Les galagos, les petits et sympathiques primates sud-africains reconnus pour leurs grands yeux ronds et leurs oreilles pointues, sont actuellement menacés dans leur propre habitat.

Ces créatures souffrent de l’avancée de la déforestation, des accidents de la route et de la perte d’habitat, des problématiques qui poussent leurs populations vers un déclin préoccupant.

En conséquence, en janvier 2026, l’organisation Endangered Wildlife Trust (EWT) a reclassé le galago à queue épaisse comme menacé.

Ainsi, l’espèce est passée de la catégorie “préoccupation mineure” à “quasi menacé”, un signal d’alerte pour les chercheurs.

Les premiers à détecter cette tendance préoccupante furent les scientifiques Frank Cuozzo et Michelle Sauther lors de leurs voyages en Afrique du Sud depuis 2012.

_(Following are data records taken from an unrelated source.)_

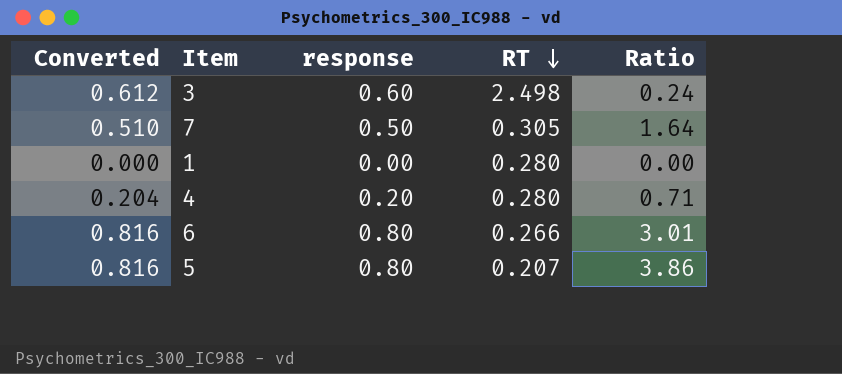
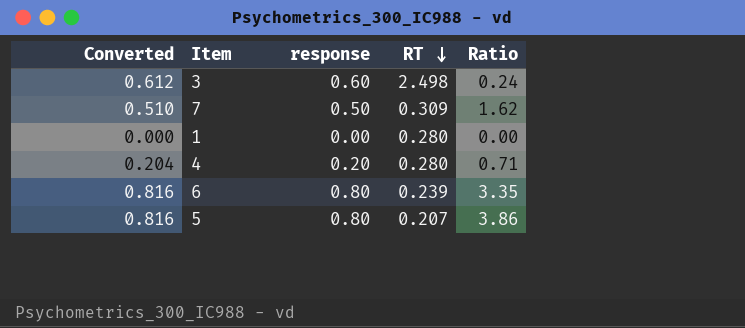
7 | RT: 0.305 -> 0.309
7 | Ratio: 1.64 -> 1.62
6 | RT: 0.266 -> 0.239
6 | Ratio: 3.01 -> 3.35

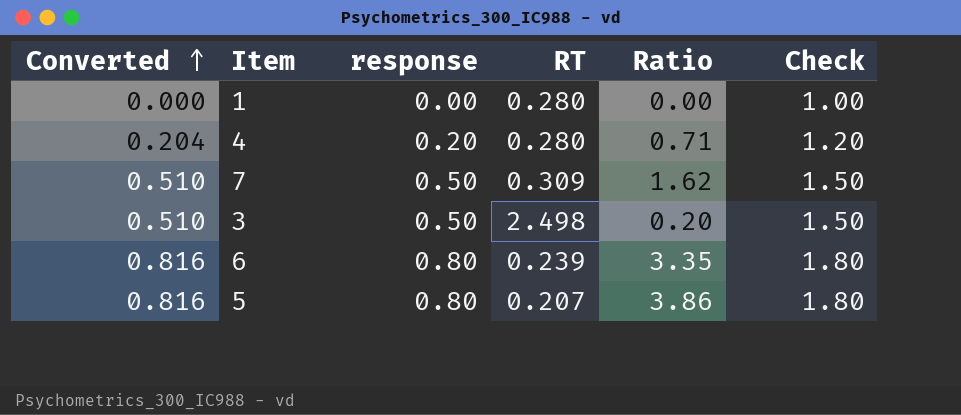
row order: RT descending -> Converted ascending
column Check | formula: none -> [response] + 1
3 | Converted: 0.612 -> 0.510
3 | response: 0.60 -> 0.50
3 | Ratio: 0.24 -> 0.20

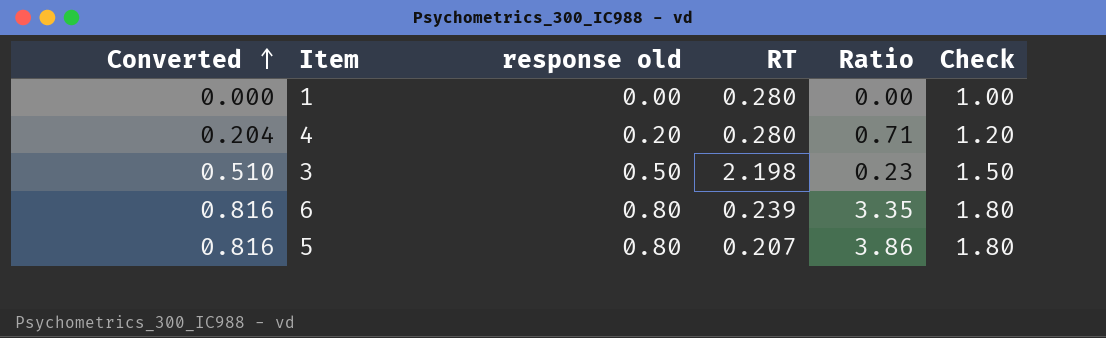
column name: response -> response old
row 7: 0.510 | 0.50 | 0.309 | 1.62 | 1.50 -> none
3 | RT: 2.498 -> 2.198
3 | Ratio: 0.20 -> 0.23

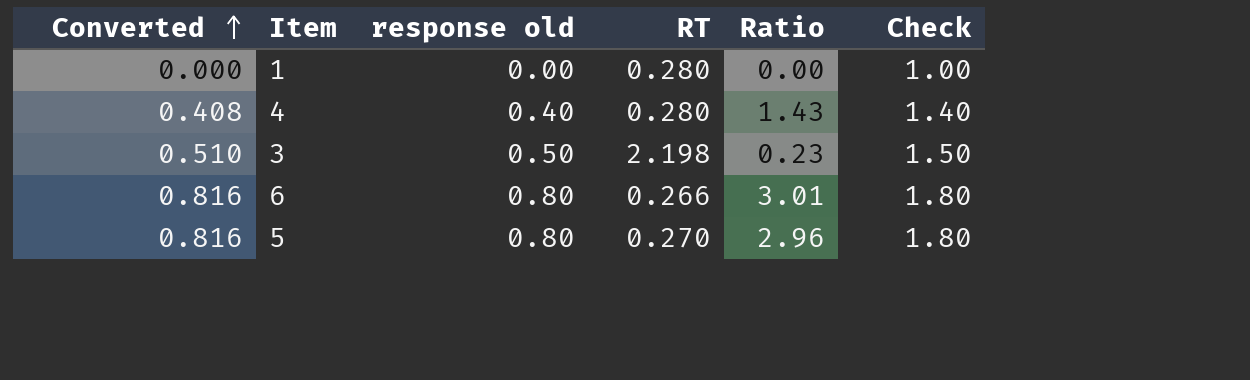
4 | Converted: 0.204 -> 0.408
4 | response old: 0.20 -> 0.40
4 | Ratio: 0.71 -> 1.43
4 | Check: 1.20 -> 1.40
6 | RT: 0.239 -> 0.266
6 | Ratio: 3.35 -> 3.01
5 | RT: 0.207 -> 0.270
5 | Ratio: 3.86 -> 2.96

Année après année, ils trouvaient de plus en plus de galagos morts, écrasés sur les routes ou attaqués par des chiens.

“Les menaces humaines sont partout, pour toutes les espèces“, a affirmé Cuozzo, scientifique du Lajuma Research Center.

Et il a déclaré : “Nous avons pu documenter que les menaces auxquelles sont confrontés les galagos augmentent”.

Los gálagos, amenazados en SudáfricaLes galagos, menacés en Afrique du Sud (FREEPIK).

L’habitat des galagos, sous pression

Les galagos à queue épaisse passent la majeure partie de leur vie dans les arbres et se nourrissent de gomme d’acacia. Cependant, l’expansion agricole et les urbanisations détruisent les forêts qu’ils habitent.

À partir d’images satellites, les chercheurs ont calculé que leurs habitats se réduisent d’environ 3,6 % par décennie. Ce rythme dépasse la perte moyenne des zones naturelles dans la région.

Un exemple illustre la gravité : à environ 200 kilomètres au nord de Pretoria, les galagos ont disparu après la construction d’un barrage qui a asséché leur forêt préférée.

Les galagos menacés font également face à d’autres pressions documentées. Parmi les plus graves, les chercheurs ont identifié :

Le commerce illégal d’animaux de compagnie

Les accidents de la route

Les attaques de chiens domestiques

La fragmentation de l’habitat par les infrastructures humaines

Los gálagos, amenazados en Sudáfrica (Petr Hamerník - Zoo Praha/Wikimedia Commons)Les galagos, menacés en Afrique du Sud (Petr Hamerník – Zoo Praha/Wikimedia Commons)

Les ponts arboricoles, une solution possible pour les galagos menacés

Pour réduire les accidents de la route, Cuozzo et Sauther ont proposé d’installer des ponts arboricoles : des passerelles de cordes qui permettent aux animaux de traverser les routes sans risque d’être heurtés.

Ces structures ont été utilisées dans le monde entier, y compris en Amazonie, pour protéger des espèces dont le territoire a été fragmenté par des infrastructures linéaires comme les routes.

Le WWF a décrit les ponts arboricoles comme une “mesure clé de mitigation” pour la faune comme les porcs-épics, les paresseux et les singes. Selon l’organisation, “une seule route peut isoler un animal de ses refuges, de ses ressources alimentaires et de ses partenaires potentiels”.

Les chercheurs ont également demandé aux habitants locaux de ne pas nourrir les primates ni de laisser de la nourriture pour animaux de compagnie à l’extérieur la nuit. Cette pratique attire les galagos vers les zones résidentielles, où ils courent plus de risques.

Cependant, le financement est un obstacle réel. Les chercheurs ont souligné qu’il y a “si peu d’argent” disponible pour la conservation que même construire un simple pont arboricole peut prendre du temps.

“Plus nous connaissons une espèce, mieux nous pouvons investir cet argent de manière vraiment efficace”, ont-ils conclu. Si la déforestation n’est pas arrêtée, les galagos menacés pourraient se rapprocher encore plus de l’extinction.